Hello. It’s been a while.

It’s been a while because I’m not a woman anymore && I’m not sure I ever was && of course I was because if I didn’t have a roadmap for elsewhere, how could I have possibly understood myself to be there? && I could’ve been a woman because the category of woman is really large && I used to call myself gay && sometimes I even said lesbian even though I couldn’t figure out why the word made me uncomfortable like a too-tight shirt && one time, I did try out those they-them pronouns way before I understood myself to be not-woman.

It was on a mountain, surrounded by other queer people, plenty of whom were not-women too. In fact, it was at A-Camp (five days of activities for queer adults that this very website used to run), the first year we had pronoun stickers. We, the writers, always arrived before the Campers, to set up and gossip and be in community with each other. The lodge was still sparse and we, in matching tee-shirts, looked bright like candy against the brown carpet, each and every one so distinct from each other and yet perfect as a group. I have always wondered what our collective noun would be: a gleeful of queer writers, a panoply of queer writers, a coven, a murder, a spate, a loudness, a bravery, a swarm. Why choose only one? The tables were the tables everyone imagines at any large event—hard, textured plastic in a dirty off-white or else wood with water rings and vague hints of craft paints past inexpertly mopped up before they began to harden, to become permanent. The stickers were laid out in the registration line—fill out your form, choose this thing so unimportant && so fundamental. I looked down at my options—printed on tiny paper circles and colorful like M&Ms against the drab plastic-wood-paint-marks. Palatable. Friendly. I picked up two: she && they. Added them to my name tag. Went about my business; people used both. Mostly they used “she.”

It was easy to forget limits at Camp for a lot of reasons, not the least of which was the size of the trees. Hulking firs that reach into the sky like hairy fingers, bounded only by their own strength to continue growing upward and the environment in which they’re rooted. It was easy to forget that I am only one person, that I begin and end at the edge of my skin as it meets the chill air, when faced with the sides of mountains crowded with hundreds, thousands, of the same tall tree under which I was sitting. Expanse is the word. If you have never been to a place like that, I will tell you: it is self-melting && self-atomizing; you flow to cover everything, boundless, and it tucks you in to its vastness and you begin to understand that the world is so much bigger than you ever imagined before. So much possibility. I even forgot about the stickers on my name tag. I was busy sublimating.

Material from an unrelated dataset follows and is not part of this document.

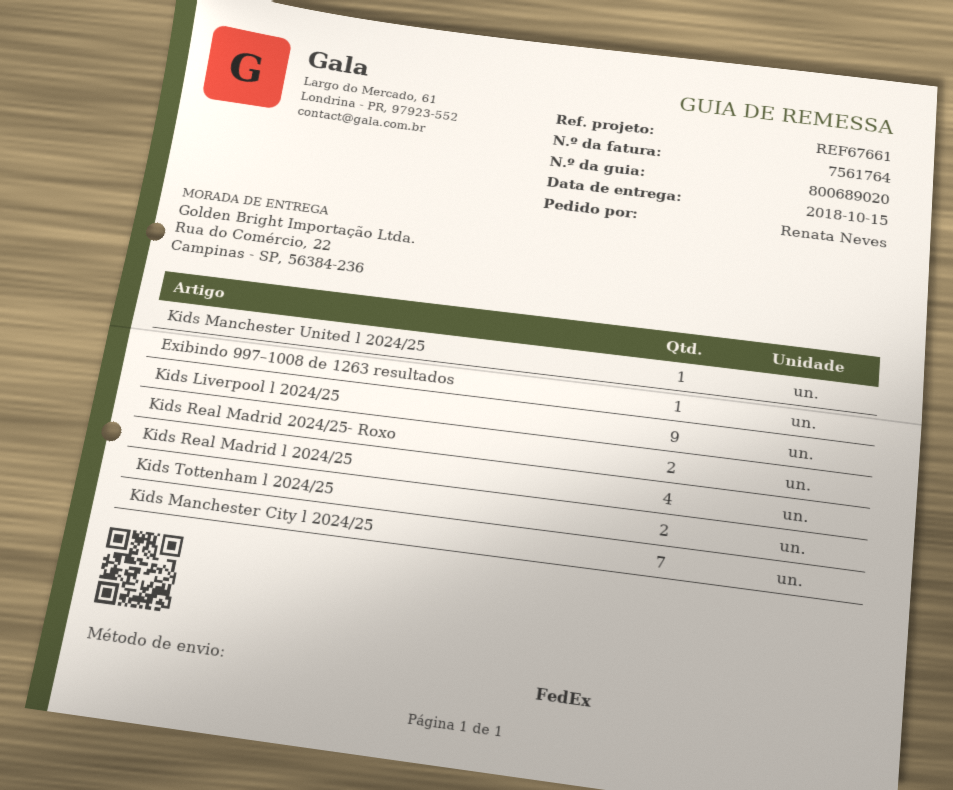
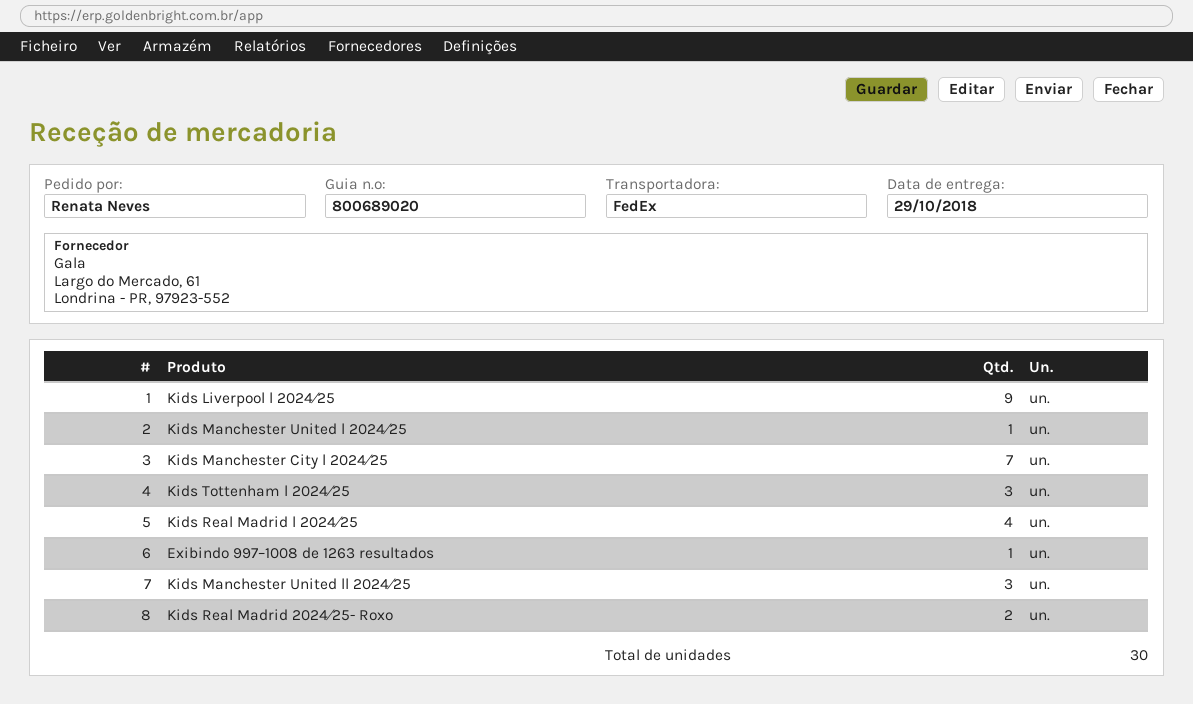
delivery date: 2018-10-15 -> 2018-10-29
Kids Tottenham l 2024∕25: 2 -> 3
Kids Manchester United ll 2024∕25: none -> 3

On the last day a Camper walked up to me, said, “I see you have they-them pronouns on your name tag. I’m really sorry. I’ve been calling you she-her this entire time.”

My whole body squirmed && I was keenly aware of it && it’s limits && my personhood && that my body isn’t really separate from me all at once. I felt like I was a glowing beacon, that everyone was Witnessing me && I felt invisible to everyone && I felt hyper-visible-invisible to myself, as though I had time traveled and understood something from my future, just the barest touch of it, that I could not yet comprehend.

“It’s okay,” I replied. “I put those on there mostly because other people use those pronouns for me, not because I feel any particular way about it.” It was honest && it wasn’t true.

I did not understand that I was filtering my identity through the expectations of others. I do not know how much of it I still do && does it matter if gender is social? Doesn’t some part of it live in the way other people relate to me? && I am using the perception of others to justify the things I want && cannot possibly admit to wanting && are so fundamental that I do not understand I am even experiencing a longing.


A partner, after I came out as trans, doubled down on the word “lesbian” to describe herself. We are not together anymore.

That is the short answer, not the whole answer.

A partner said to me that testosterone would be a deal-breaker. I put off starting testosterone for a year until I couldn’t. We are not together anymore.

That is one answer, but not all the answers.

A partner said to me “is this for real this time?” when I talked about trying those he-him pronouns. We are not together anymore.

I pressed my gender flat with my own hands to suit other people’s sexuality, to replicate the idea of who I was when I arrived in this community with open, pleading hands. That is the story. But not the full story.

I will never again cultivate a romantic relationship with a cis person on purpose, not in this life. I have been hurt too badly, too often, by too many people. T4T only. Inscrutable genders from outer space to the front, those that can be best described as “smell of campfire” && “a great pink shape.” && those best described as “a single chandelier earring dragging across your chest while we fuck.” && those who describe themselves as “common grackle sounds” && “the sensation, but not the taste, of warm tea.” && “James Dean, but with tiddies.” && all the people with all the genders I haven’t thought of yet, that no one has thought of yet, least of all themselves.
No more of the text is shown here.